START Material to process

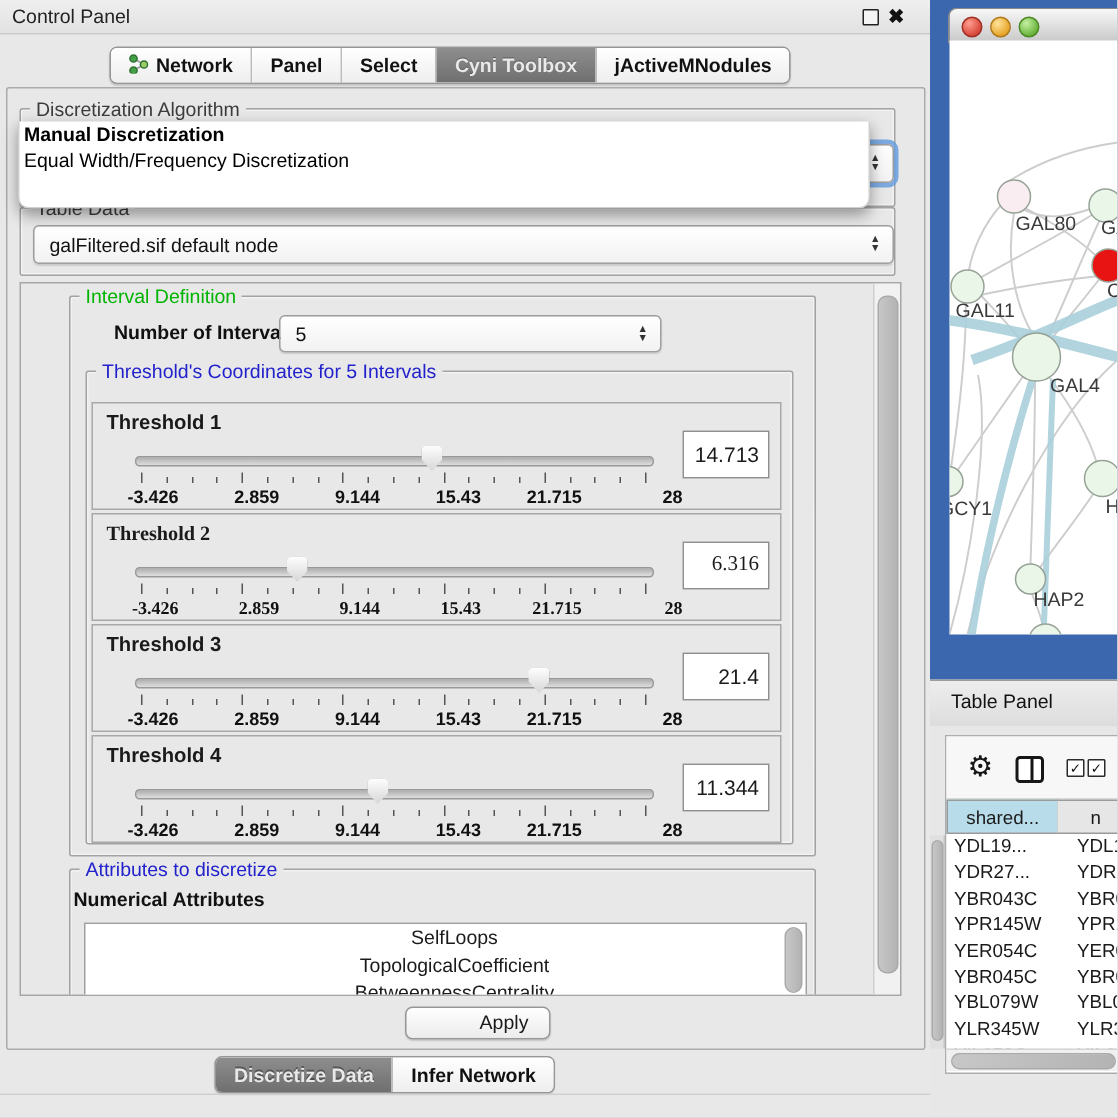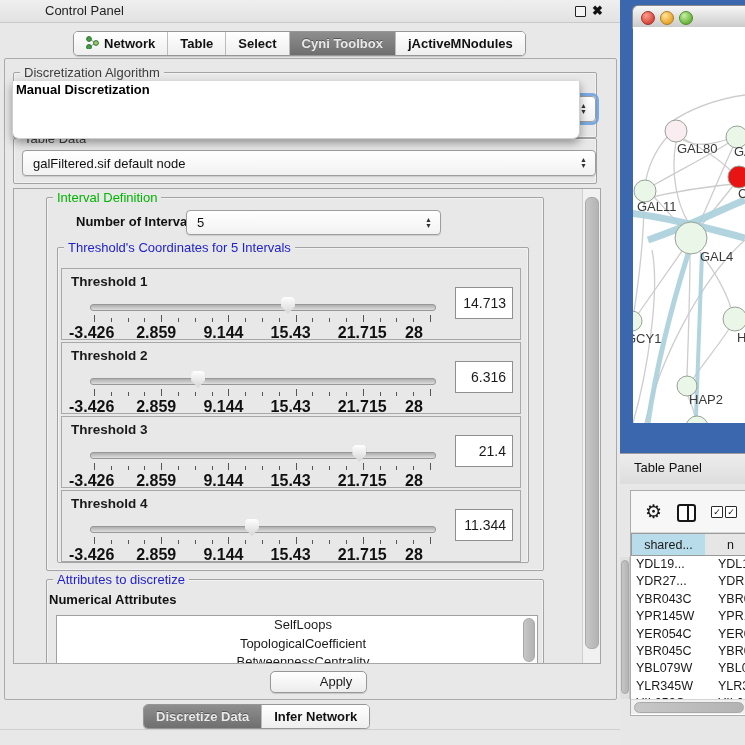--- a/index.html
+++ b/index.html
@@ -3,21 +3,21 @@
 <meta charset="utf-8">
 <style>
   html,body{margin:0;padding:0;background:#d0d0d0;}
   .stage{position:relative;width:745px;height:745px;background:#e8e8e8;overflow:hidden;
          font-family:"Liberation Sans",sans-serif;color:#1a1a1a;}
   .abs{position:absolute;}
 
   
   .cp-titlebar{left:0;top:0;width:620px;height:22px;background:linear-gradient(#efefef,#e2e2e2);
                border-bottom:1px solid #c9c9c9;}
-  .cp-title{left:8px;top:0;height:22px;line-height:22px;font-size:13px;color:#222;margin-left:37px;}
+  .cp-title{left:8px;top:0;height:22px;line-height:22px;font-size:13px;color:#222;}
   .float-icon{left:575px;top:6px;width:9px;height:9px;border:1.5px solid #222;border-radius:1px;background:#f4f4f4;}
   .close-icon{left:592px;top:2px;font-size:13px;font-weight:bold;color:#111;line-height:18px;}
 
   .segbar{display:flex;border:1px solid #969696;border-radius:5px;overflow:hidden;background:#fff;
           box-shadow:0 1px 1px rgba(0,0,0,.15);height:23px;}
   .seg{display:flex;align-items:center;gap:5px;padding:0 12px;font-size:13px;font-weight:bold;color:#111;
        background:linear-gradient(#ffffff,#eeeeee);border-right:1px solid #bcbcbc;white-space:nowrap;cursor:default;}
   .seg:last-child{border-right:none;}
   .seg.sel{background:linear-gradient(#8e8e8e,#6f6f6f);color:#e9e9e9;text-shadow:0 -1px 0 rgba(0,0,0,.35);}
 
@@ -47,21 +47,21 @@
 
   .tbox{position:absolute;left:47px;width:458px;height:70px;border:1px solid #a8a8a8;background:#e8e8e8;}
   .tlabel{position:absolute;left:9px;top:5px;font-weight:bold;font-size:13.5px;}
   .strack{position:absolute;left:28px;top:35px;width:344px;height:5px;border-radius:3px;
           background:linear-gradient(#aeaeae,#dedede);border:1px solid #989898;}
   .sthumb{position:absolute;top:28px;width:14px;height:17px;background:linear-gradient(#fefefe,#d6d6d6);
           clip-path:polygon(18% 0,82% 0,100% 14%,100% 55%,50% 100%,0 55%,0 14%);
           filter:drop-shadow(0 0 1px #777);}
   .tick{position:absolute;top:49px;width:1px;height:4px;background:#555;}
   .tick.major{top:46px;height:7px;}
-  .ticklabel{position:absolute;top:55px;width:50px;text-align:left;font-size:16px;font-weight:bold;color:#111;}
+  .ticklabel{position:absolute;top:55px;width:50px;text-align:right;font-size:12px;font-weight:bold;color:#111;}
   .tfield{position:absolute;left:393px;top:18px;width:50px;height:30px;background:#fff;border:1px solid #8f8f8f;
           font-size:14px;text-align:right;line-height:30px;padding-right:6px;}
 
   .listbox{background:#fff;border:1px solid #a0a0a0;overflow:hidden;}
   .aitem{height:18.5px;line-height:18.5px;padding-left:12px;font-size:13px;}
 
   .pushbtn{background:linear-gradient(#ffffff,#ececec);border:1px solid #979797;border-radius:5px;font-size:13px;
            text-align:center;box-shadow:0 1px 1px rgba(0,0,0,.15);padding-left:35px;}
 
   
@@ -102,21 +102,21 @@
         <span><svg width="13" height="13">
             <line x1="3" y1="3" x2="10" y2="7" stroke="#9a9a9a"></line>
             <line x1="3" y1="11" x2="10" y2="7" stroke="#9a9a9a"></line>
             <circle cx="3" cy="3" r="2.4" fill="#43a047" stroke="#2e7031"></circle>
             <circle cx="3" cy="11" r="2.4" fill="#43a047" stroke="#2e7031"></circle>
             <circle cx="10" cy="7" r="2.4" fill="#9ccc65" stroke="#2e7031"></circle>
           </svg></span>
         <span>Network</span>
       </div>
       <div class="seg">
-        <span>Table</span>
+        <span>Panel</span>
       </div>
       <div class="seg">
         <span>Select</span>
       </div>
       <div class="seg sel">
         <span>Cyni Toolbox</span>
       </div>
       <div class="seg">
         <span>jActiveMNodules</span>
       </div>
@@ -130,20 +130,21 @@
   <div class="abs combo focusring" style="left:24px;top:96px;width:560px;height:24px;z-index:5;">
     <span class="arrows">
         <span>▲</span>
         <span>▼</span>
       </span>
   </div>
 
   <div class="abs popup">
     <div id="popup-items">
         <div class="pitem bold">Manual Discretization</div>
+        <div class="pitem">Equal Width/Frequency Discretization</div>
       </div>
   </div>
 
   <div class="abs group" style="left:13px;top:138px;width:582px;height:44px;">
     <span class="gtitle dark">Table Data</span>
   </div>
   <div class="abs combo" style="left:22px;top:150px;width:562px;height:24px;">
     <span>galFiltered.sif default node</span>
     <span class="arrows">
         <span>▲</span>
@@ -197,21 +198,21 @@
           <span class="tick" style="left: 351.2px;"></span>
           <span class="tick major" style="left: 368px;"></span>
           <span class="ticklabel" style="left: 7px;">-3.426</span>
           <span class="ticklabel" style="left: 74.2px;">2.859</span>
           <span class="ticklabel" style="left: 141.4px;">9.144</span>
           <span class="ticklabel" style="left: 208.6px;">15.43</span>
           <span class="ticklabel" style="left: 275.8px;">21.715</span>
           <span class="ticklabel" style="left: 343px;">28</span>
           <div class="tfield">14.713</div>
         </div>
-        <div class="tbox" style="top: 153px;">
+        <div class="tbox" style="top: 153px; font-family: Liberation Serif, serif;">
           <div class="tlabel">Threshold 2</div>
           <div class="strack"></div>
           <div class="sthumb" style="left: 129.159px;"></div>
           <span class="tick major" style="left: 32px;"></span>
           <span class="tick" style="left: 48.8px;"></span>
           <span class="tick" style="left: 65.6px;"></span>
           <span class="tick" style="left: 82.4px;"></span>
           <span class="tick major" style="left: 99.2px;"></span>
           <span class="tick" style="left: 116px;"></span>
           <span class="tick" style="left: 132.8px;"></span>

END Material to process
START Material to process

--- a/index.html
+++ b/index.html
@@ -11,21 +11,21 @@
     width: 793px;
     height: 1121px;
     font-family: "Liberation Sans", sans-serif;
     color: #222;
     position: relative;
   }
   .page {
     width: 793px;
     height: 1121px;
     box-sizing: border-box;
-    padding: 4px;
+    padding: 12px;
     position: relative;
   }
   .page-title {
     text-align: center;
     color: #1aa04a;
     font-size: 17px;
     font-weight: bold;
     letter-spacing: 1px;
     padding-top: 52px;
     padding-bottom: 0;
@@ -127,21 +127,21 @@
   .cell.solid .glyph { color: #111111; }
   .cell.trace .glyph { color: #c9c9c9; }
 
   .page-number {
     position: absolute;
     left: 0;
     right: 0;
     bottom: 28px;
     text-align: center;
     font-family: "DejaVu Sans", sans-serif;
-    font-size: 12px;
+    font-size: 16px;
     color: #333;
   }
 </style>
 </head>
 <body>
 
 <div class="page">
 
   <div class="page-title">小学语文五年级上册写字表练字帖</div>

END Material to process
START Material to process

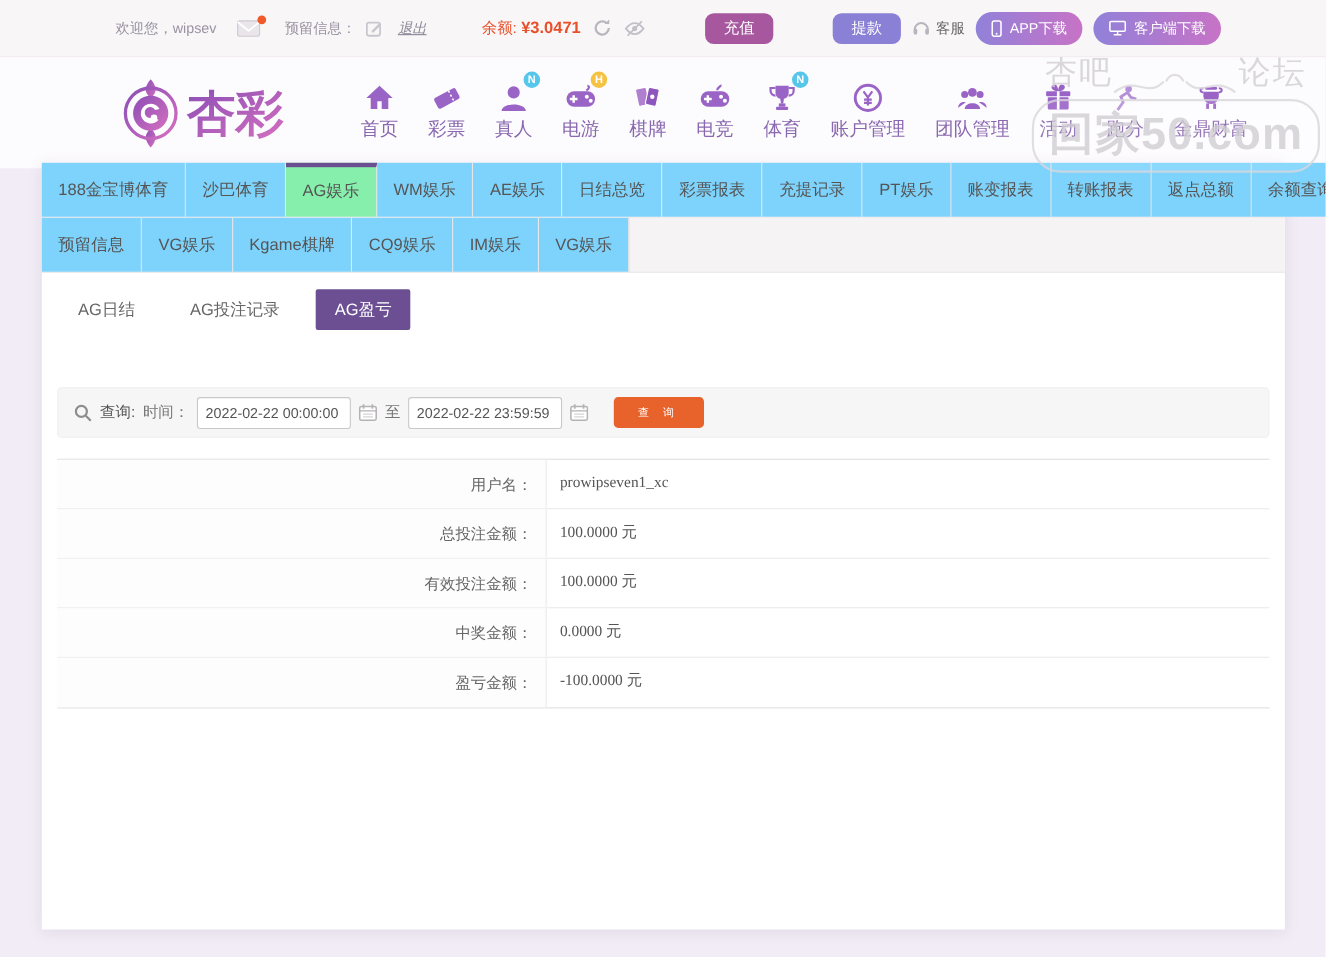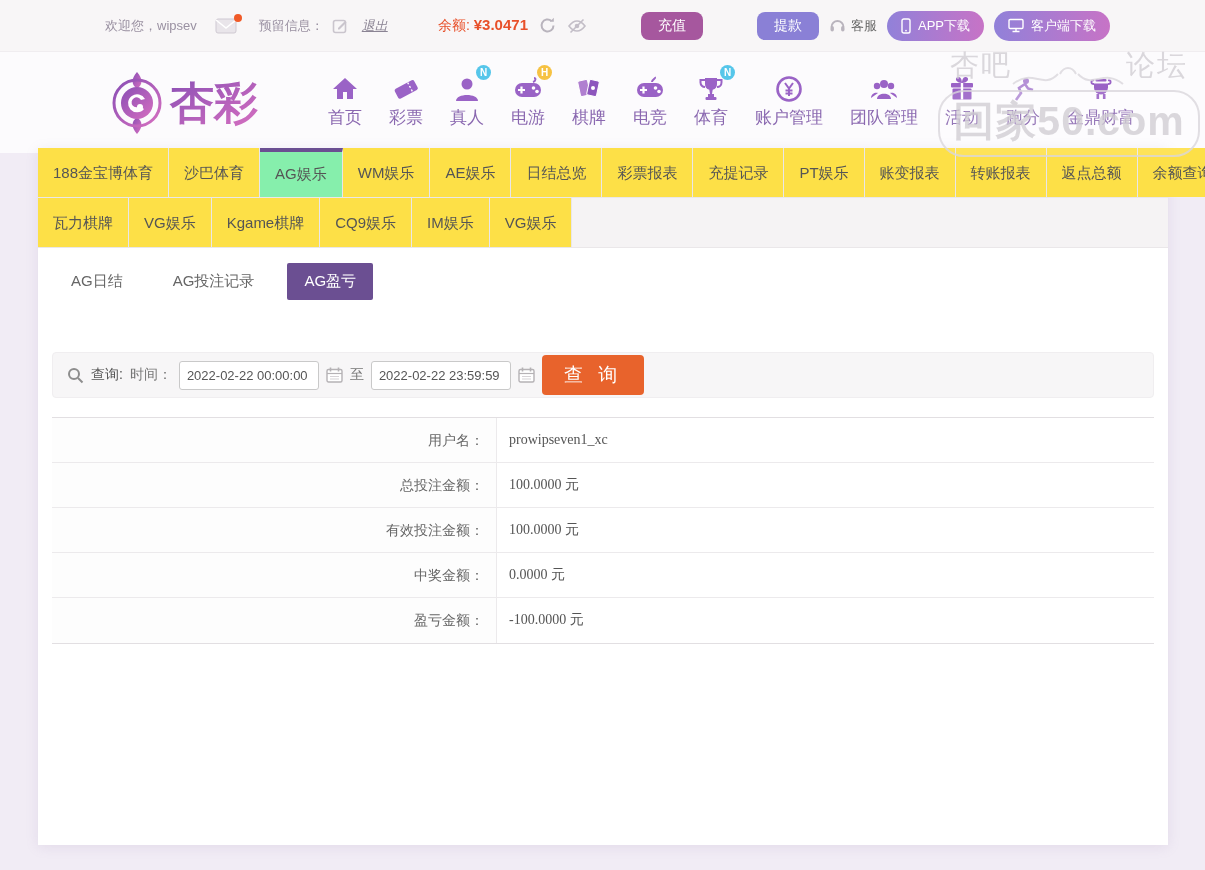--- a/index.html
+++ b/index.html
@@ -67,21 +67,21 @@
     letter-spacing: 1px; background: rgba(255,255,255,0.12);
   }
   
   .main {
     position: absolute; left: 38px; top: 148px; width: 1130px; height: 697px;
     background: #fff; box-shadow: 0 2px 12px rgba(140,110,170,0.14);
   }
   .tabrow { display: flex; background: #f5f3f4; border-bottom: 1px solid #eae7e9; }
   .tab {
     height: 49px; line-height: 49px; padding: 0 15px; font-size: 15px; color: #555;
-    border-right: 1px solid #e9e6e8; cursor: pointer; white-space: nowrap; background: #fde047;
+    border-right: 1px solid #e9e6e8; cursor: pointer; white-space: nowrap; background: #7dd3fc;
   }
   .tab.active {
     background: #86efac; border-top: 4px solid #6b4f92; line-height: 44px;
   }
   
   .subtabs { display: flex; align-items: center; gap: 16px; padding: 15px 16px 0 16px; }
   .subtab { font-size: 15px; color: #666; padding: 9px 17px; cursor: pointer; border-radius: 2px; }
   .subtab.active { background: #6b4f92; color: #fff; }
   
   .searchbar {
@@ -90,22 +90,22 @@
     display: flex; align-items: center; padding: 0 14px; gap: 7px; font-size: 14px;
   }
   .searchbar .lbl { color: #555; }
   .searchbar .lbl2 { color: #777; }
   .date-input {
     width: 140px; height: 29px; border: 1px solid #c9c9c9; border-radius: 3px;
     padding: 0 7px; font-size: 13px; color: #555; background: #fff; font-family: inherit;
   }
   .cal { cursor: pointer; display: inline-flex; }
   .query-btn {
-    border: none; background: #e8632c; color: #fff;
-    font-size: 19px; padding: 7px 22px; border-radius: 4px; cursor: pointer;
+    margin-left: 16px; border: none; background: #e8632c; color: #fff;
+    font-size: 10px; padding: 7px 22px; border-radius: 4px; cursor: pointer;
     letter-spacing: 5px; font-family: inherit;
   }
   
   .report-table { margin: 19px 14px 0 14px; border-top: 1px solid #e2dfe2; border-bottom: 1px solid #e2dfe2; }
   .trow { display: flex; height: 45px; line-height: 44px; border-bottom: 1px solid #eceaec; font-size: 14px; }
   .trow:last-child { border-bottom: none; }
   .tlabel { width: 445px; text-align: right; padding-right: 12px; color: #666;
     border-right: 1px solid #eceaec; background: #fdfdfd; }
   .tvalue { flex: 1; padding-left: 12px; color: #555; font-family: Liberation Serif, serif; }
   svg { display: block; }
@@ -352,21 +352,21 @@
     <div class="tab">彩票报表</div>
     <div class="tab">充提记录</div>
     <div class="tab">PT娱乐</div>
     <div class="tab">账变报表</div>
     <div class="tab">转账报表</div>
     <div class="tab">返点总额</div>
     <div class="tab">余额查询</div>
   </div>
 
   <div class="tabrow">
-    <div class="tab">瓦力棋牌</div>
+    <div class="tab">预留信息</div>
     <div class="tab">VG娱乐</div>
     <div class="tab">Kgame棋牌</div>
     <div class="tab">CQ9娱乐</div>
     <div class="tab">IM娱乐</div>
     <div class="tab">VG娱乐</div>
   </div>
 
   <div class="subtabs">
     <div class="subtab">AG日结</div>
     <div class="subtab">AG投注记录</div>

END Material to process

**Exercise instructions**. Only one number is wanted: how many lines of the data above include the word "ffffff".

**Answer box**. 2